DATA SHOWN:

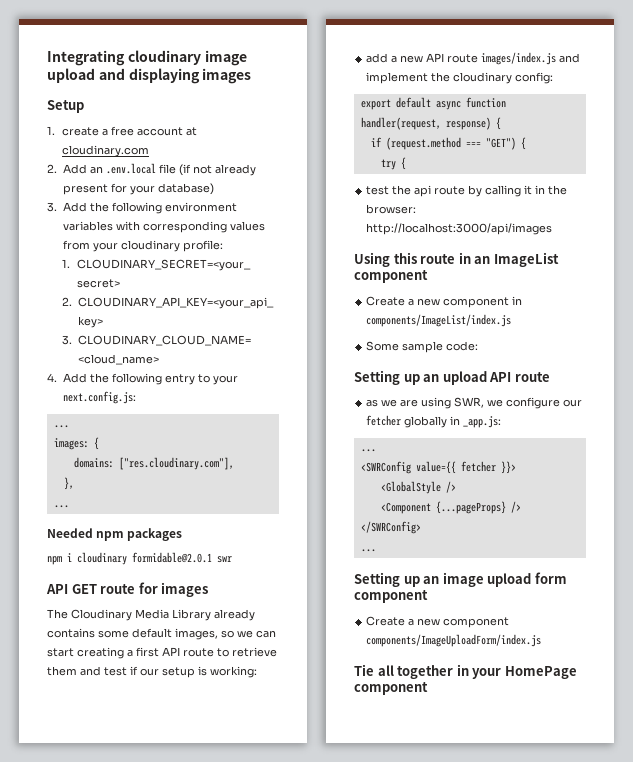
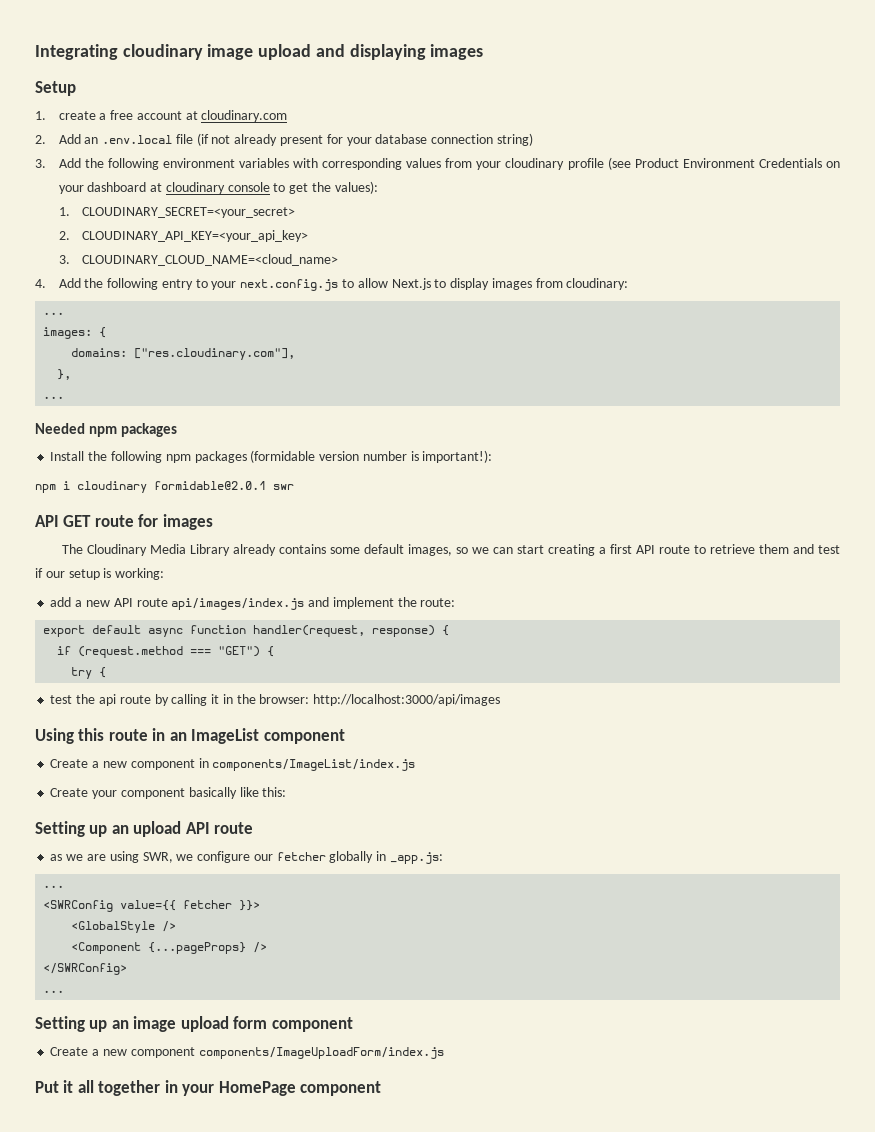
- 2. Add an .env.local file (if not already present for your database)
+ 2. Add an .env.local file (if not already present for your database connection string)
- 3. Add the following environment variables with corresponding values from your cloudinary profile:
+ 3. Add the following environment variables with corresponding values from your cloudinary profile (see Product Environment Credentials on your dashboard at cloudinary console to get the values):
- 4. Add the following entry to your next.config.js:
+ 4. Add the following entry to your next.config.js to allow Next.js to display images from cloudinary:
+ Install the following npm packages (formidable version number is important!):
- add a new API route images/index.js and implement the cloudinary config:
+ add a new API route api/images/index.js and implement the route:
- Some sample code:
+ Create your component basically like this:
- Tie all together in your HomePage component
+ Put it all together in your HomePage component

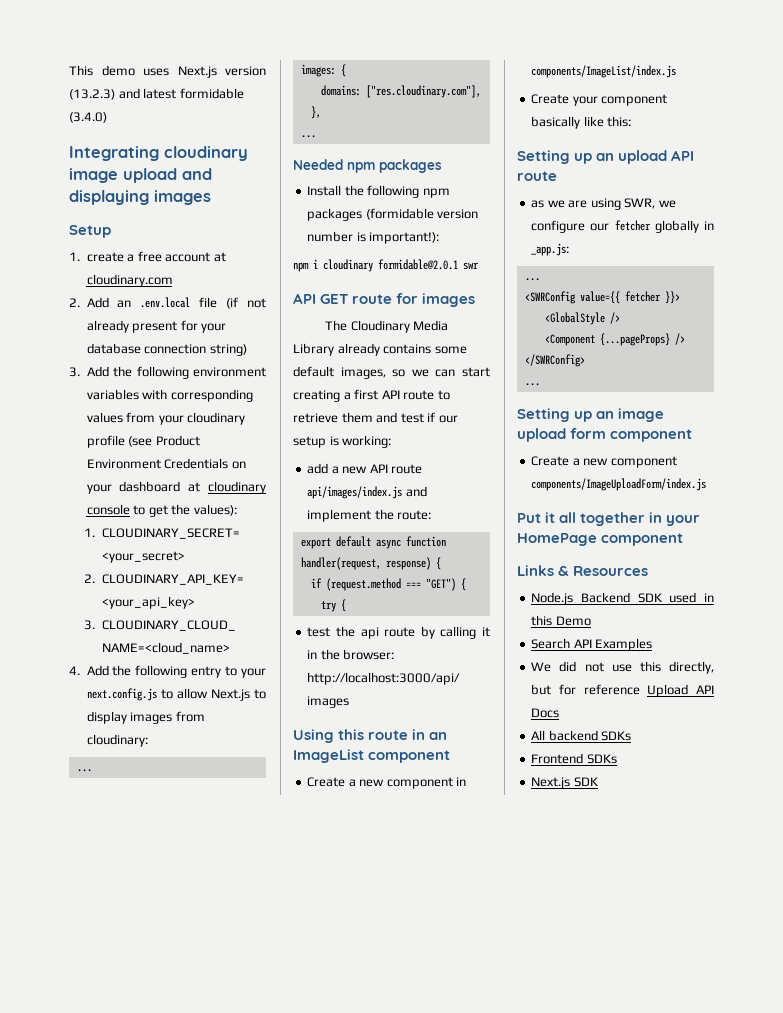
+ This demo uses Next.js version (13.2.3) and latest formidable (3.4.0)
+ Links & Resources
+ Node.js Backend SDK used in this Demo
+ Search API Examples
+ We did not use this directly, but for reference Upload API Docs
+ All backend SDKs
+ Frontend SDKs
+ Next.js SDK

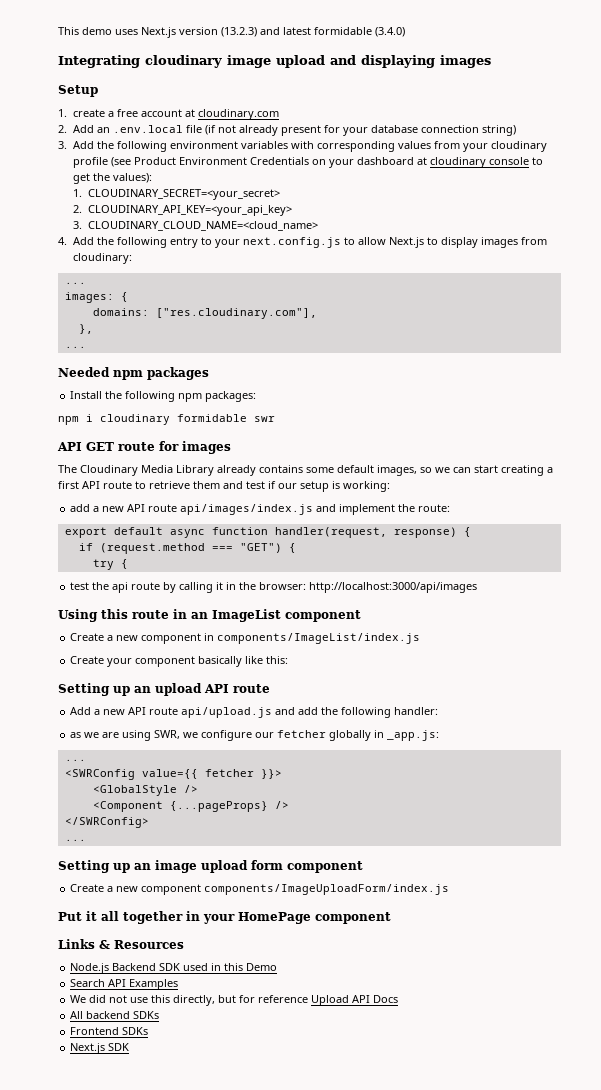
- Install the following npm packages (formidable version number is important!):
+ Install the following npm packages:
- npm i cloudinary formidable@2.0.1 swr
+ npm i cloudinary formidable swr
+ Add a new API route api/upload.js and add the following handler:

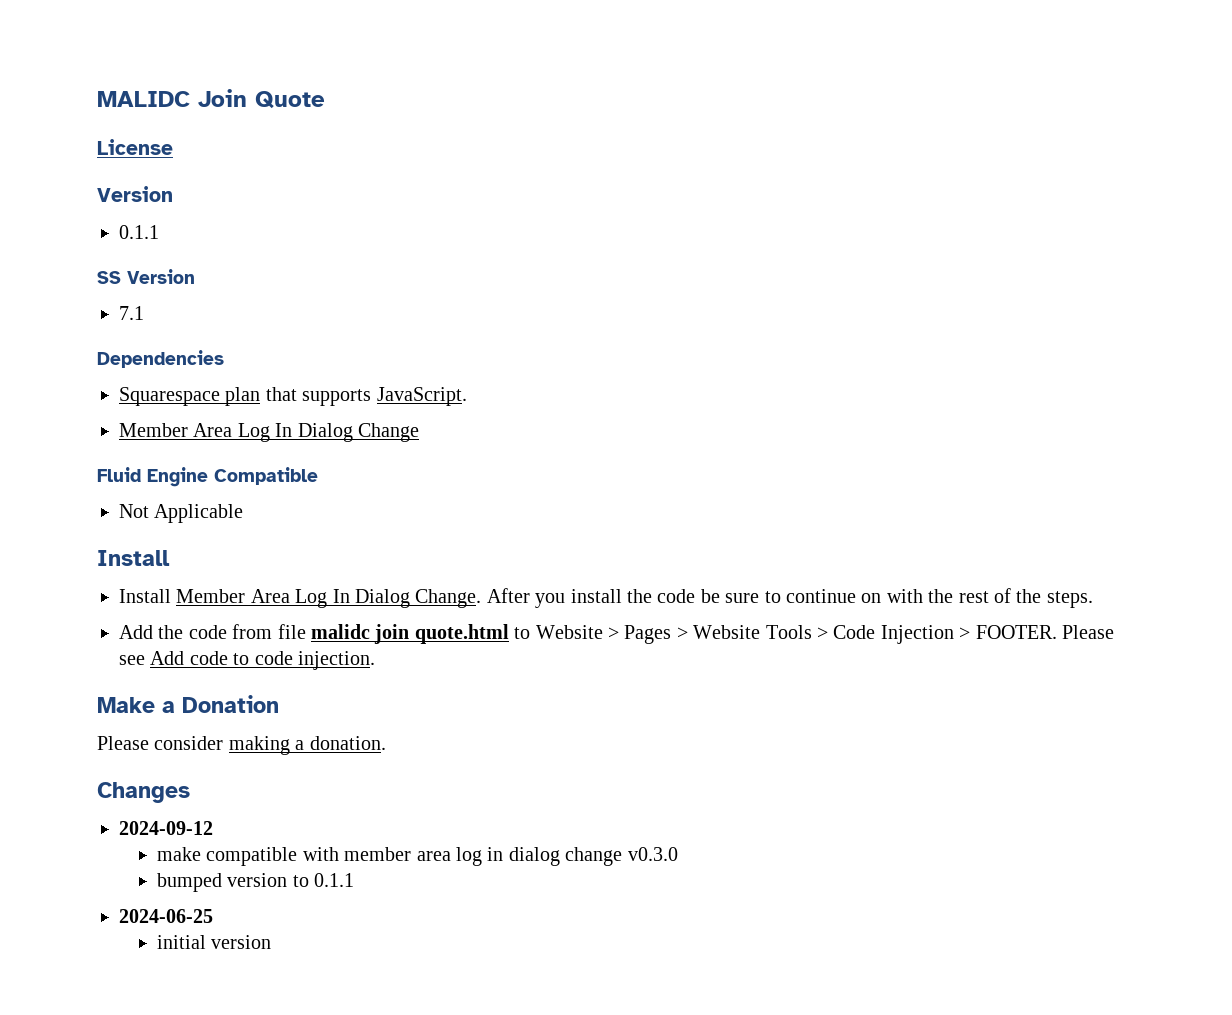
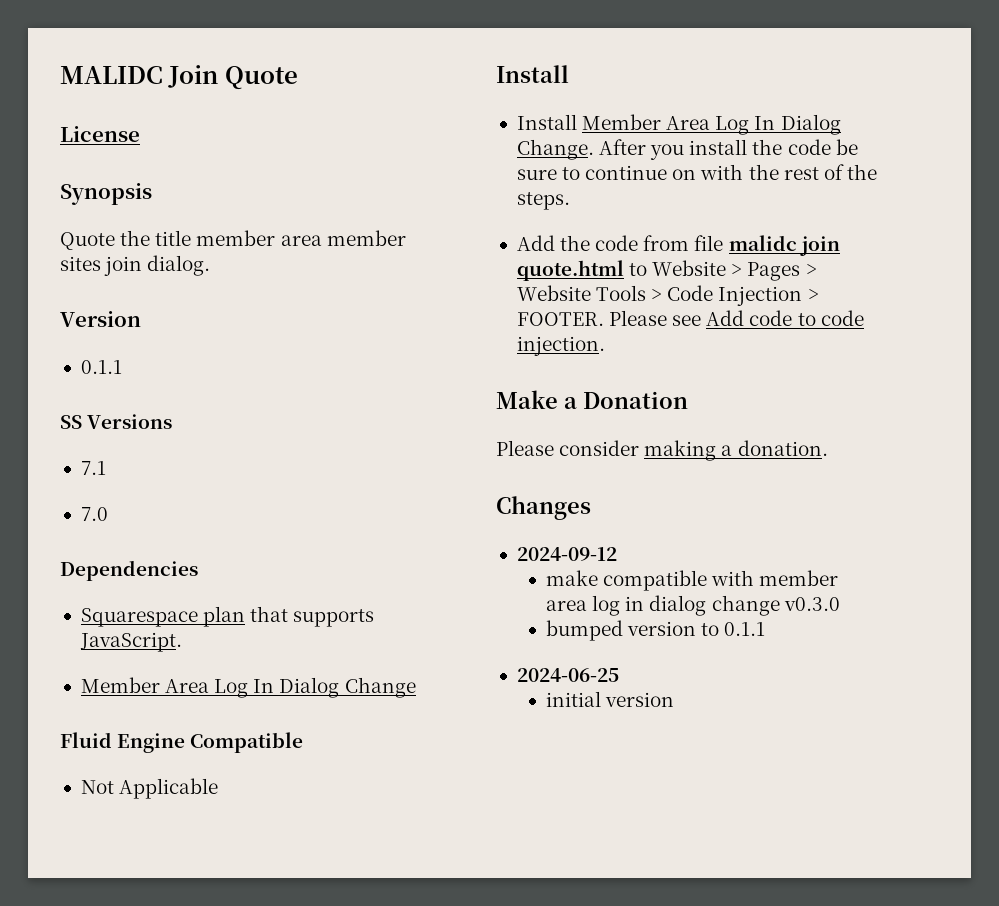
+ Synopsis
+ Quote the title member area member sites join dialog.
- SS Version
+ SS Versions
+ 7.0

ASSIGNMENT: Once the line holding "cloudinary formidable swr" is found, set down that line and every line after it, exactly, through the last line of the records above, omitting pictures.

ANSWER TO THE EXERCISE:
+ npm i cloudinary formidable swr
+ Add a new API route api/upload.js and add the following handler:

+ Synopsis
+ Quote the title member area member sites join dialog.
- SS Version
+ SS Versions
+ 7.0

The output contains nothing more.